Decided On April 29, 1915
RAJAH DAMARA KUMARA VENKATAPPA NAYANIM BAHADUR VARU (LATE A MINOR BUT NOW OF FULL AGE) Appellant
V/S
DAMARA RENGA RAO (LATE A MINOR BUT NOW OF FULL AGE) Respondents

JUDGEMENT

(1.) The plaintiff-appellant in this case bases his claim to succeed to the estate of the late Gangadbara Rama Nayanim on the ground that he was duly adopted by the junior widow with the consent of the sapindas after the senior widow had refused to adopt a boy. The District Judge has found and we agree with him, that no such refusal is proved. On the other hand the evidence shows that the senior widow who left the family house shortly after her husband s death set up almost at once that her husband had authorised her to adopt during his life time. It also appears that two days after the adoption of the plaintiff by the junior widow, and as soon as she heard of it, she went through the form of adopting the defendant purporting to act under the alleged authority from her husband. The District Judge found that this authority had not been proved, but this finding did not affect the result, as he also found that the plaintiff s adoption by the junior widow was invalid on the ground that it was made by her without consulting the senior widow and obtaining her consent, and also because it was made without consulting one of the nearest reversioners of the deceased, and that consequently he had no right to sue.

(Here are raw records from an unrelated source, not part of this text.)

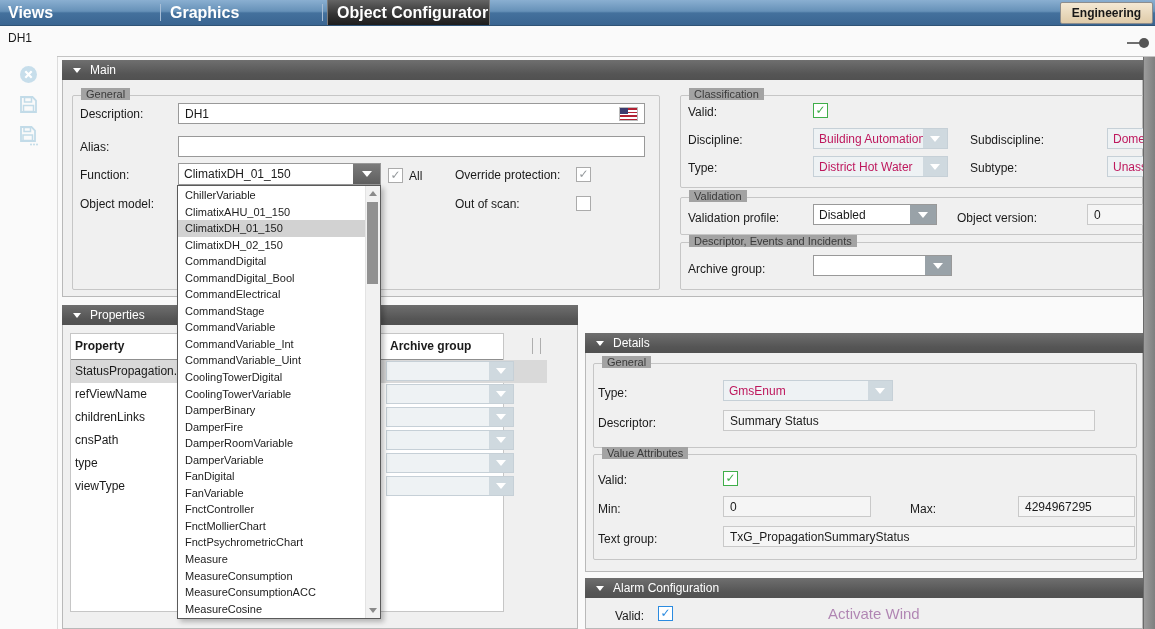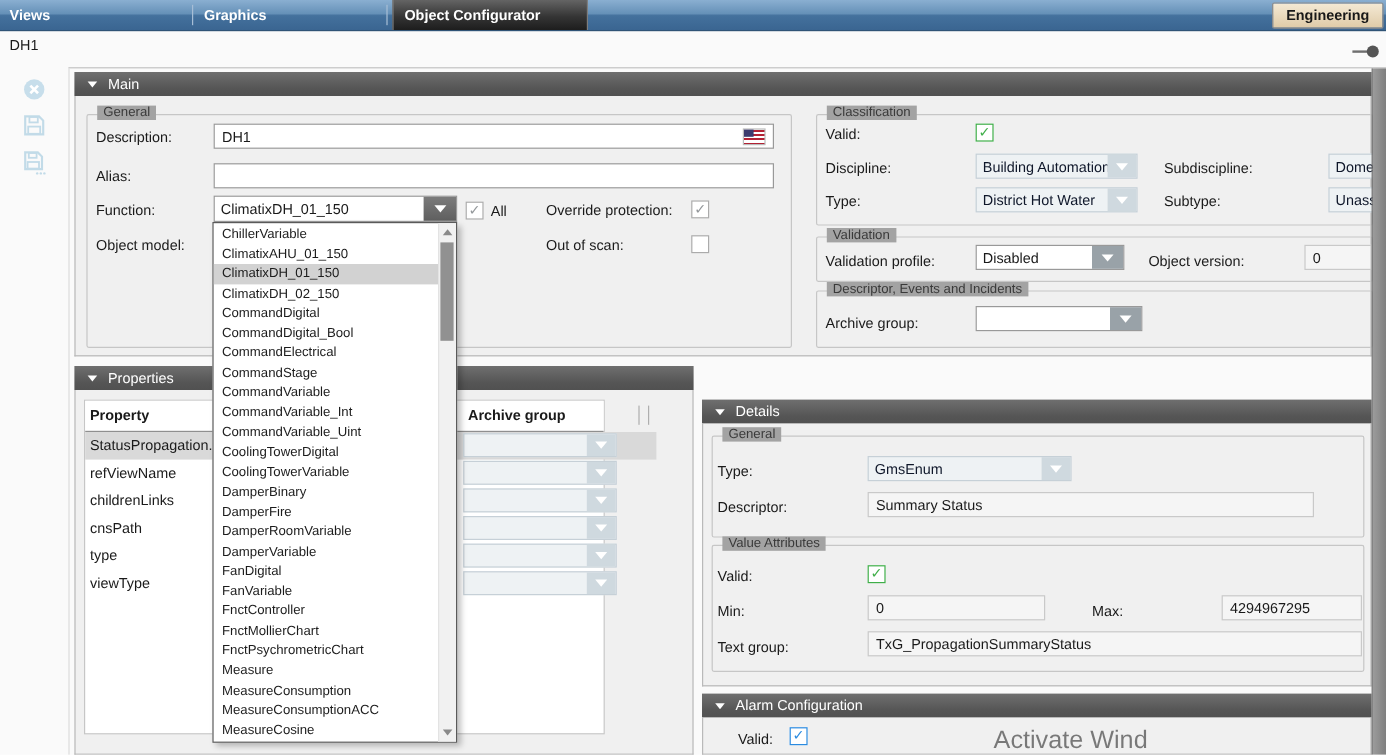--- a/index.html
+++ b/index.html
@@ -2,21 +2,21 @@
 <html><head>
 <meta charset="utf-8">
 <style>
   html,body{margin:0;padding:0;}
   #screen{position:relative;width:1155px;height:629px;background:#fafafa;overflow:hidden;
           font-family:"Liberation Sans","DejaVu Sans",sans-serif;font-size:12px;color:#1a1a1a;}
   .abs{position:absolute;}
 
   
   #topbar{left:0;top:0;width:1155px;height:25px;background:linear-gradient(180deg,#8aafd1 0%,#6691b8 45%,#44719d 52%,#3a6591 100%);border-bottom:1px solid #2f5376;}
-  .topbar-tab{position:absolute;top:0;height:25px;display:flex;align-items:center;color:#fff;font-weight:bold;font-size:12px;}
+  .topbar-tab{position:absolute;top:0;height:25px;display:flex;align-items:center;color:#fff;font-weight:bold;font-size:16px;}
   .topbar-sep{position:absolute;top:4px;width:1px;height:17px;background:#a7bed6;}
   #tab-object-configurator{background:linear-gradient(180deg,#646464 0%,#353535 55%,#1d1d1d 100%);padding-left:10px;box-shadow:inset 1px 0 0 #7d7d7d, inset -1px 0 0 #7d7d7d;}
   #engineering-btn{position:absolute;left:1060px;top:2px;width:91px;height:20px;background:linear-gradient(180deg,#f4e9d4,#dfcba8);border:1px solid #8d8d8d;border-radius:2px;display:flex;align-items:center;justify-content:center;font-weight:bold;color:#181818;}
 
   
   #breadcrumb{left:8px;top:31px;font-size:12px;}
   #content-topline{left:57px;top:56px;width:1098px;height:1px;background:#c3c3c3;}
   #left-strip-line{left:57px;top:57px;width:1px;height:572px;background:#dcdcdc;}
   #pin-line{left:1127px;top:42px;width:13px;height:2px;background:#6f6f6f;}
   #pin-dot{left:1139px;top:38px;width:10px;height:10px;border-radius:50%;background:#555;}
@@ -37,21 +37,21 @@
   .text-input.readonly{background:#f5f5f5;border-color:#c9c9c9;}
 
   .combo{position:absolute;display:flex;background:#fff;border:1px solid #999;box-sizing:border-box;}
   .combo .val{flex:1;display:flex;align-items:center;padding:0 5px;font-size:12px;white-space:nowrap;overflow:hidden;}
   .combo .btn{display:flex;align-items:center;justify-content:center;}
   .combo .tri{width:0;height:0;border-left:5px solid transparent;border-right:5px solid transparent;border-top:6px solid #fff;}
   .combo.dark .btn{width:27px;background:linear-gradient(180deg,#7b7b7b,#5f5f5f);}
   .combo.gray .btn{width:26px;background:#99a2a8;}
   .combo.disabled{background:#eef2f4;border-color:#c6d0d7;}
   .combo.disabled .btn{width:24px;background:#cfd9df;}
-  .combo.disabled .val{color:#0f172a;}
+  .combo.disabled .val{color:#be185d;}
 
   .checkbox{position:absolute;width:13px;height:13px;background:#fff;border:1px solid #ababab;font-size:12px;font-weight:bold;line-height:12px;text-align:center;box-sizing:content-box;}
   .checkbox.gray-check{color:#94989b;}
   .checkbox.gray-check::before{content:"\2713";}
   .checkbox.green{border-color:#3fae49;color:#3fae49;}
   .checkbox.green::before{content:"\2713";}
   .checkbox.blue{border-color:#2b8be0;color:#2b8be0;}
   .checkbox.blue::before{content:"\2713";}
 
   
@@ -76,21 +76,21 @@
   .dd-item.selected{background:#d2d2d2;}
   #dd-scrollbar{width:14px;background:#f1f1f1;border-left:1px solid #e3e3e3;position:relative;}
   .dd-arrow{position:absolute;left:3px;width:0;height:0;border-left:4px solid transparent;border-right:4px solid transparent;}
   #dd-arrow-up{top:5px;border-bottom:5px solid #8a8a8a;}
   #dd-arrow-down{bottom:5px;border-top:5px solid #8a8a8a;}
   #dd-thumb{position:absolute;left:1px;top:16px;width:11px;height:82px;background:#919191;}
 
   
   #right-strip{left:1143px;top:57px;width:12px;height:572px;background:linear-gradient(90deg,#9c9c9c,#7f7f7f);border-left:1px solid #6a6a6a;box-sizing:border-box;}
 
-  #watermark{left:828px;top:605px;font-size:21px;color:#000000;opacity:0.5;white-space:nowrap;}
+  #watermark{left:828px;top:605px;font-size:15px;color:#701a75;opacity:0.5;white-space:nowrap;}
 </style>
 </head>
 <body>
 
 <div id="screen">
 
   <div id="topbar" class="abs">
     <div class="topbar-tab" style="left:8px;">
         <span>Views</span>
       </div>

(2.) The view taken by the District Judge as to the senior widow s consent is in accordance with a subsequent and very recent decision of Sankaran Nair and Spencee, JJ., in Kakerla Chukkamma v. Kakerla Punnamma (1914) 28 M.L.J. 72, where it was held that the senior widow has a preferential right to adopt, and that, so long as such preferential right subsists, the junior widow has no right to adopt. The learned Judges, one of them a Hindu Judge of long experience, based the decision not only on the decisions of the Bombay and Calcutta Courts but also on the preferential right of the senior widow to perform religious acts such as adoption.

(3.) The question which is one of considerable importance and had not previously come before this Court has again been very ably and elaborately argued before us by Mr. A. Krishnaswami Ayyar for the appellant and by Mr. T.V. Venkatarama Ayyar for the respondent; and after a careful consideration of their arguments I see no reason to differ from the conclusions arrived at by the learned Judges or the grounds on which it was based.